## [TASK]
Hunt for the word "note" across the entries below, copying each line that holds it.
[[ EXTRACTED MATERIAL open ]]
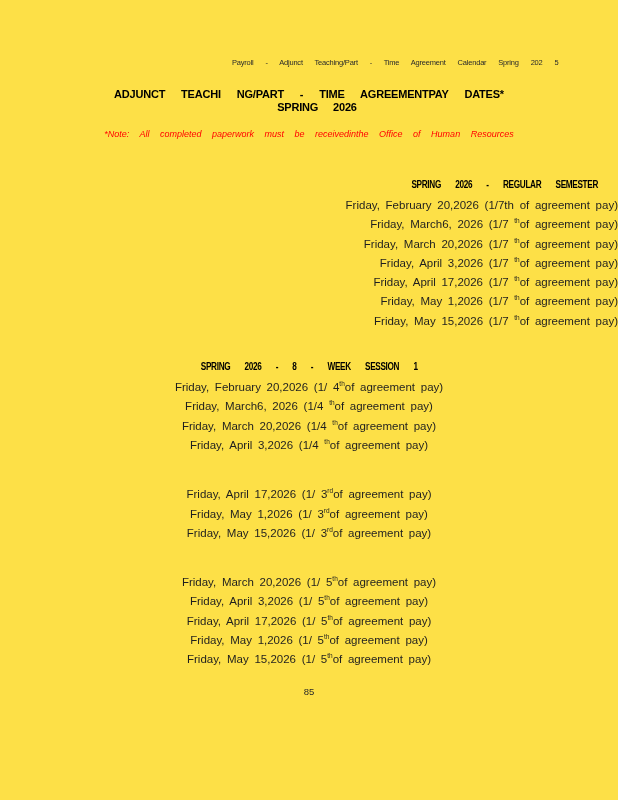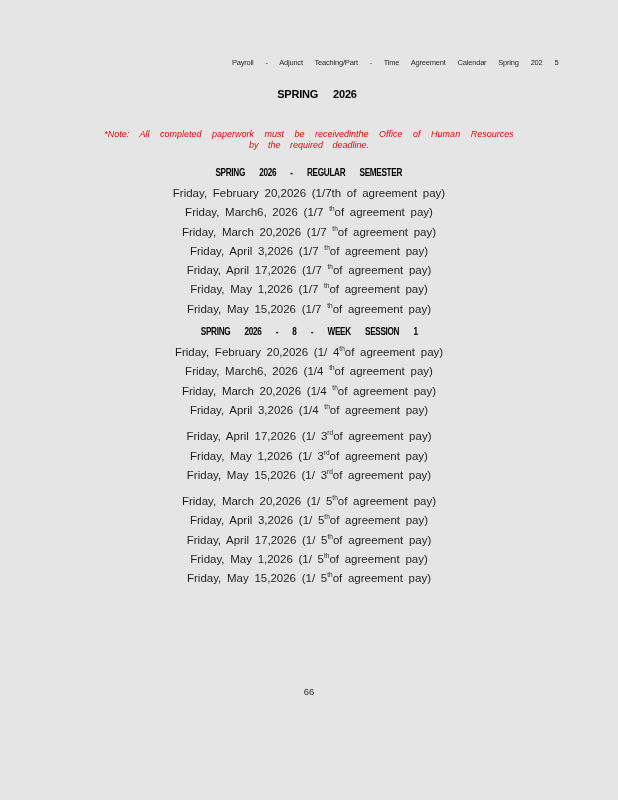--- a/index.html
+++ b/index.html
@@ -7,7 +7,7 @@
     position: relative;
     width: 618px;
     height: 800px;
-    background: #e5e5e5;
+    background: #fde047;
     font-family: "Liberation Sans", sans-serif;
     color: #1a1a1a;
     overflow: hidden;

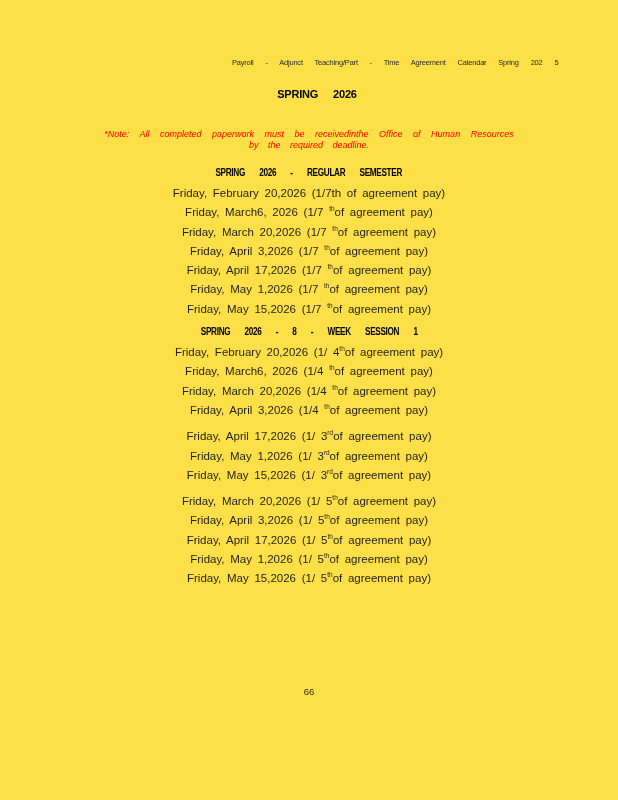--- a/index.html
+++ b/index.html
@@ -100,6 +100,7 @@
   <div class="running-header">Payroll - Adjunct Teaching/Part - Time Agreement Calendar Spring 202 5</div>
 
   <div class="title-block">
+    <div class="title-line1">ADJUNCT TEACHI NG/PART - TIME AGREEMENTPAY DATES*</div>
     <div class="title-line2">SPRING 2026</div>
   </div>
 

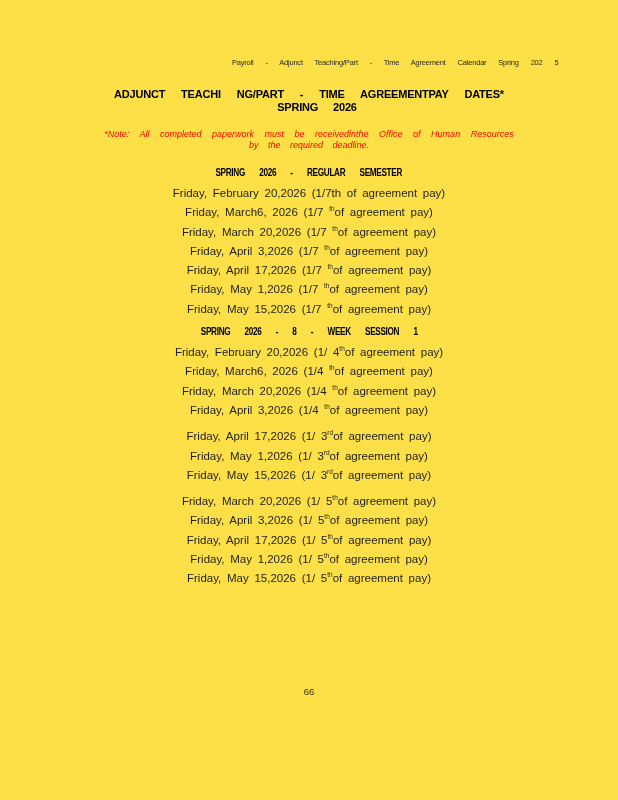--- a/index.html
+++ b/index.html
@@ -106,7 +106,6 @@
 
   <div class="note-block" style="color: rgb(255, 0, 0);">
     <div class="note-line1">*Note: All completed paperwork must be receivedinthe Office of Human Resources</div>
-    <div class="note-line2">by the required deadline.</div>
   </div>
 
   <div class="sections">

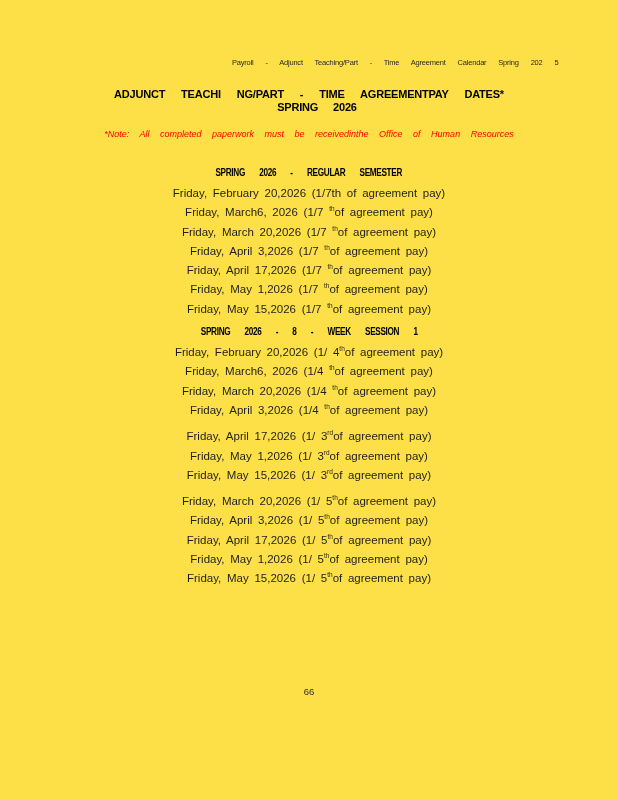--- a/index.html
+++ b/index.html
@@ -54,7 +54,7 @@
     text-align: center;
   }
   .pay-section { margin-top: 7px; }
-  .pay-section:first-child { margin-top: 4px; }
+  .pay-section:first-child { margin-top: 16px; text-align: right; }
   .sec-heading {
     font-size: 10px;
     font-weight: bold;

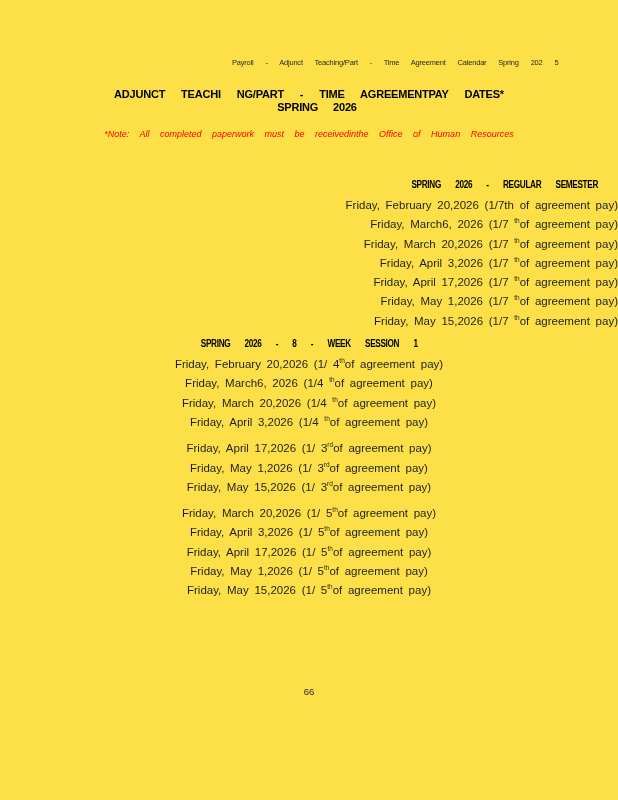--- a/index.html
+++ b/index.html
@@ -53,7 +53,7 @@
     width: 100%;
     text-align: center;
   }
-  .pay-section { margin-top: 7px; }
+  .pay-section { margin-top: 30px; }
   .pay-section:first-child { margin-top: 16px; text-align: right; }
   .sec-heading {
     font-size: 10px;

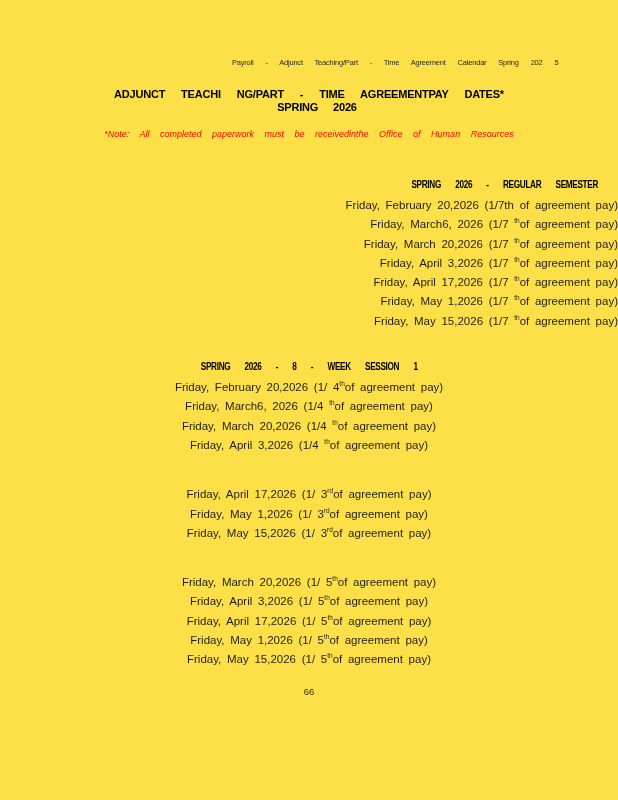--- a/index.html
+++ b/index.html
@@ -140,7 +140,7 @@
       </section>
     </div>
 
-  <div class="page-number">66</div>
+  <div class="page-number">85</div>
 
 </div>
[[ EXTRACTED MATERIAL closed ]]
## [EXERCISE RESULT]
   <div class="note-block" style="color: rgb(255, 0, 0);">
     <div class="note-line1">*Note: All completed paperwork must be receivedinthe Office of Human Resources</div>
-    <div class="note-line2">by the required deadline.</div>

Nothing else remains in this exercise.